Vector Embedding with Postgres and Elixir

Vector embedding allows us to search through a vector space representing the semantic content of text, and it’s straightforward to implement using postgres with a single extension. Semantic search can be superior to full-text search, especially in cases where the query is made without any knowledge of what text a desired entry should contain.

In this post we will be using postgres in combination with Elixir and Ecto to implement vector embedding and search. We will be working with a user skills database which is a good fit for semantic search, after all if you knew exactly what skill could address your problem you probably wouldn’t need any type of search at all.

What is an Embedding?

An embedding is a representation of the semantic content of text in a high dimensional vector. By embedding multiple texts in the same embedding (vector) space we can transform the hard problem of analyzing what two pieces of text mean and how alike they are into calculating the distance between two vectors.

Of course this presupposes that we have a way of mapping text into our embedding space that preserves the “meaning” of the text. This is where embedding services like OpenAI and Voyage come into the picture. They’ve developed methods for mapping text into embedding spaces that seem to preserve meaning and allow for comparison of texts.

pgvector

Once we have mapped our text into vectors we are going to want to compare them, and hopefully query and rank them by their similarity to each other or to some text query. There are special purpose vector DBs optimized for these queries, but, as with most things database, you can just use postgres.

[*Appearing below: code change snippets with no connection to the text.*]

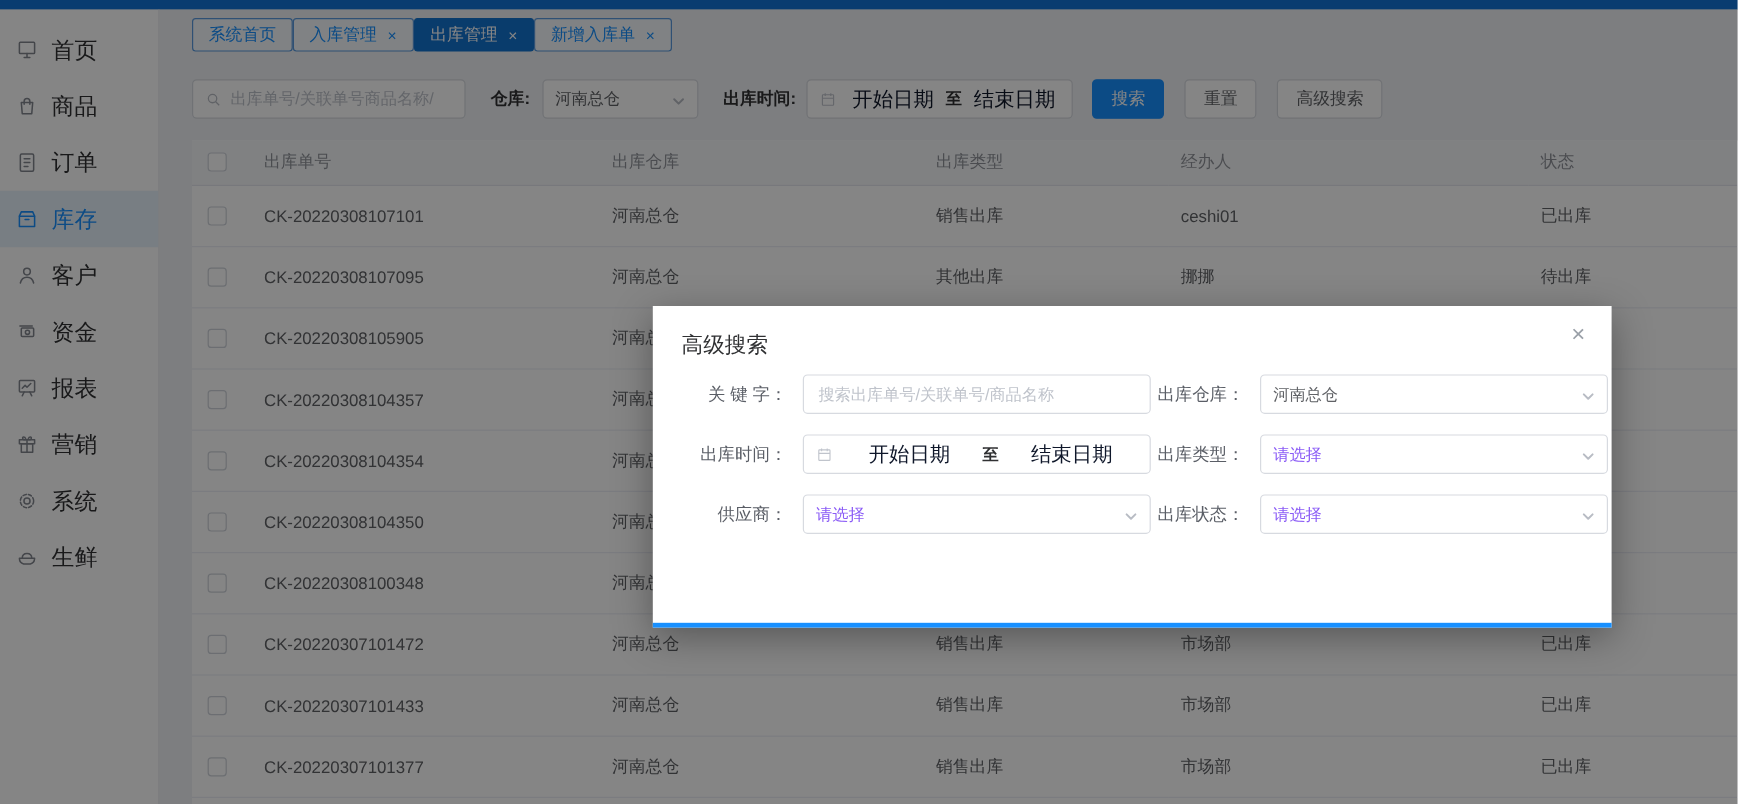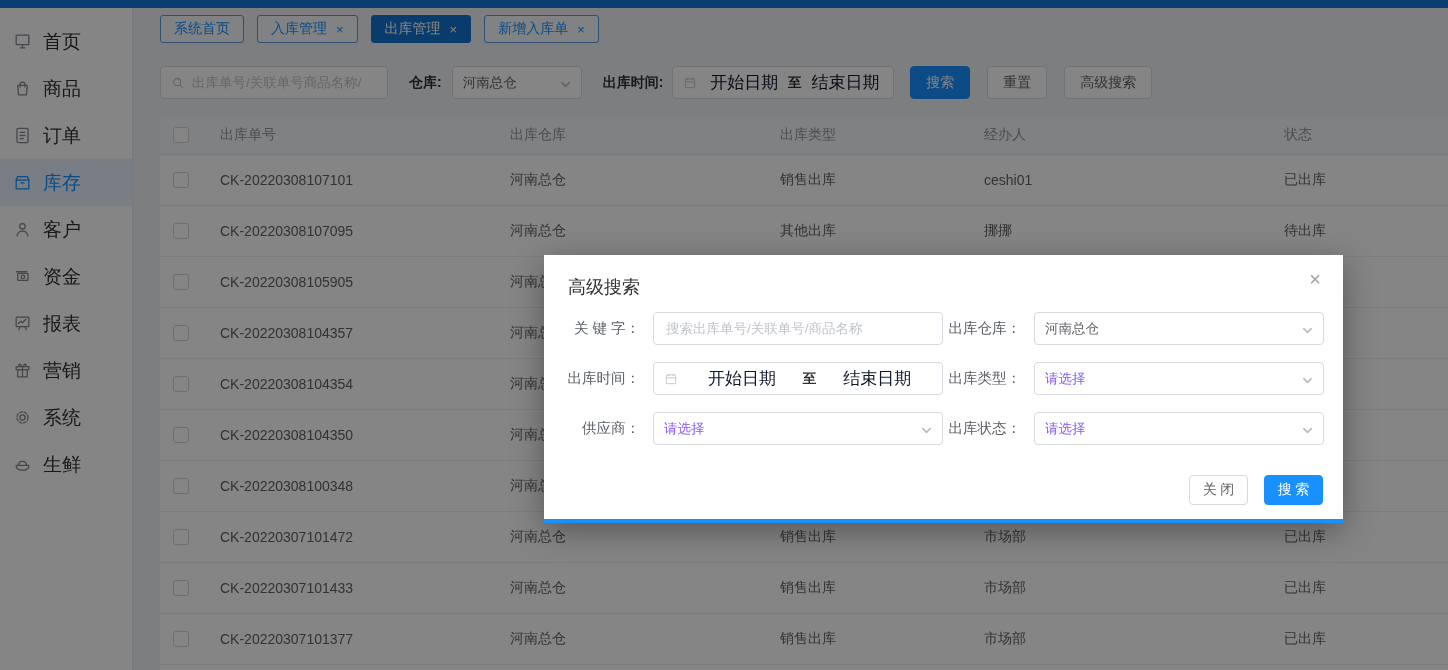--- a/index.html
+++ b/index.html
@@ -9,21 +9,21 @@
   .layout{display:flex;height:662px}
   
   .sidebar{width:133px;background:#fff;border-right:1px solid #e4e7ed;padding-top:10px;flex:none}
   .side-item{display:flex;align-items:center;height:47px;padding-left:13px;font-size:19px;color:#303133;cursor:pointer}
   .side-item .sicon{width:19px;height:19px;margin-right:11px;color:#82868f;flex:none;display:flex}
   .side-item .sicon svg{width:100%;height:100%;fill:none;stroke:currentColor;stroke-width:1.6;stroke-linecap:round;stroke-linejoin:round}
   .side-item.active{background:#e7f1fb;color:#1890ff}
   .side-item.active .sicon{color:#1890ff}
   
   .content{flex:1;position:relative;background:#f0f2f5}
-  .tabs{position:absolute;left:27px;top:7px;display:flex;gap:13px}
+  .tabs{position:absolute;left:27px;top:7px;display:flex;}
   .tab{height:28px;display:flex;align-items:center;padding:0 13px;border:1px solid #5a9ade;border-radius:3px;color:#1890ff;font-size:14px;background:#f5fafe;cursor:pointer;white-space:nowrap}
   .tab .x{margin-left:9px;font-size:13px;line-height:1;cursor:pointer}
   .tab.active{background:#1374d0;border-color:#1374d0;color:#fff}
   
   .toolbar{position:absolute;left:27px;top:58px;display:flex;align-items:center}
   .tb-search{width:228px;height:33px;border:1px solid #d7dae0;border-radius:4px;background:#fff;display:flex;align-items:center;padding:0 10px}
   .tb-search svg{width:14px;height:14px;stroke:#b8bcc4;fill:none;stroke-width:1.8;flex:none;margin-right:7px}
   .tb-search input{border:none;outline:none;width:100%;font-size:13.5px;color:#606266;background:transparent}
   .tb-search input::placeholder,.kw-input::placeholder{color:#bfc3cb}
   .tb-label{margin-left:21px;color:#303133;font-weight:bold;white-space:nowrap}
@@ -48,21 +48,21 @@
   table{border-collapse:collapse;table-layout:fixed;width:100%}
   col.c-chk{width:50px}col.c-no{width:290px}col.c-wh{width:270px}col.c-type{width:204px}col.c-op{width:300px}
   thead th{height:37px;background:#f5f7fa;color:#909399;font-weight:normal;text-align:left;padding:0 10px;font-size:14px;border-bottom:1px solid #e4e7ed}
   tbody td{height:51px;border-bottom:1px solid #ebeef5;padding:0 10px;color:#606266;font-size:14px}
   .chk{width:16px;height:16px;border:1px solid #cfd3da;border-radius:3px;background:#fff;margin-left:3px;cursor:pointer}
   
   .mask{position:absolute;inset:0;background:rgba(0,0,0,0.48);z-index:50}
   .modal{position:absolute;left:544px;top:255px;width:799px;height:268px;background:#fff;z-index:60;border-bottom:4px solid #1890ff;box-shadow:0 8px 30px rgba(0,0,0,.35)}
   .m-title{position:absolute;left:24px;top:20px;font-size:18px;color:#303133}
   .m-close{position:absolute;right:22px;top:14px;font-size:20px;color:#9aa0a8;cursor:pointer;line-height:1}
-  .m-form{position:absolute;left:0;top:57px;right:0}
+  .m-form{position:absolute;left:16px;top:57px;right:0}
   .m-row{display:flex;align-items:center;height:33px;margin-bottom:17px}
   .m-label{width:109px;text-align:right;padding-right:13px;color:#5a5e66;font-size:14.5px;white-space:nowrap}
   .m-label.l2{width:91px}
   .m-field{width:290px;flex:none}
   .kw-input{width:290px;height:33px;border:1px solid #d7dae0;border-radius:4px;padding:0 12px;font-size:13.5px;color:#606266;outline:none;font-family:inherit}
   .m-dr{width:290px;margin-left:0}
   .m-footer{position:absolute;right:20px;bottom:14px;display:flex;gap:16px}
   .m-btn{height:30px;width:59px;padding:0;font-size:14px}
 </style>
 </head>
@@ -396,17 +396,13 @@
       <span class="m-label l2">出库状态：</span>
       <div class="sel m-field">
         <span class="val ph">请选择</span>
         <span class="chev"><svg viewBox="0 0 12 12">
               <path d="M2 4l4 4 4-4"></path>
             </svg></span>
       </div>
     </div>
   </div>
 
-  <div class="m-footer">
-    <button class="btn m-btn">关 闭</button>
-    <button class="btn primary m-btn">搜 索</button>
-  </div>
 </div>
 
 </body></html>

The first step is to install postgres and the pgvector extension on your machine or the container you are running your Elixir app in.

Assuming you already have an Elixir application with an ecto repo configured you can run mix ecto.migrate create_pg_vector_extension and add:

defmodule YourApp.Repo.Migrations.CreatePgVectorExtension do
  use Ecto.Migration

  def up do
    execute "CREATE EXTENSION IF NOT EXISTS vector"
  end

  def down do
    execute "DROP EXTENSION vector"
  end
end

After running mix ecto.migrate the extension will be installed, but you need to tell ecto how to understand vector types. To do this install the pgvector mix package and add the types it provides to the ecto Repo running in your application:

# Mix.exs
defp deps do [
  {:pgvector, "~> 0.3.0"}
]

# your_app/lib/postgrex_types.ex
Postgrex.Types.define(
  Resume.PostgrexTypes,
  Pgvector.extensions() ++ Ecto.Adapters.Postgres.extensions()
)

The second part must be done it’s own file. define/2 is a macro that will create a module to append Pgvector’s custom types to the ecto’s default postgres types.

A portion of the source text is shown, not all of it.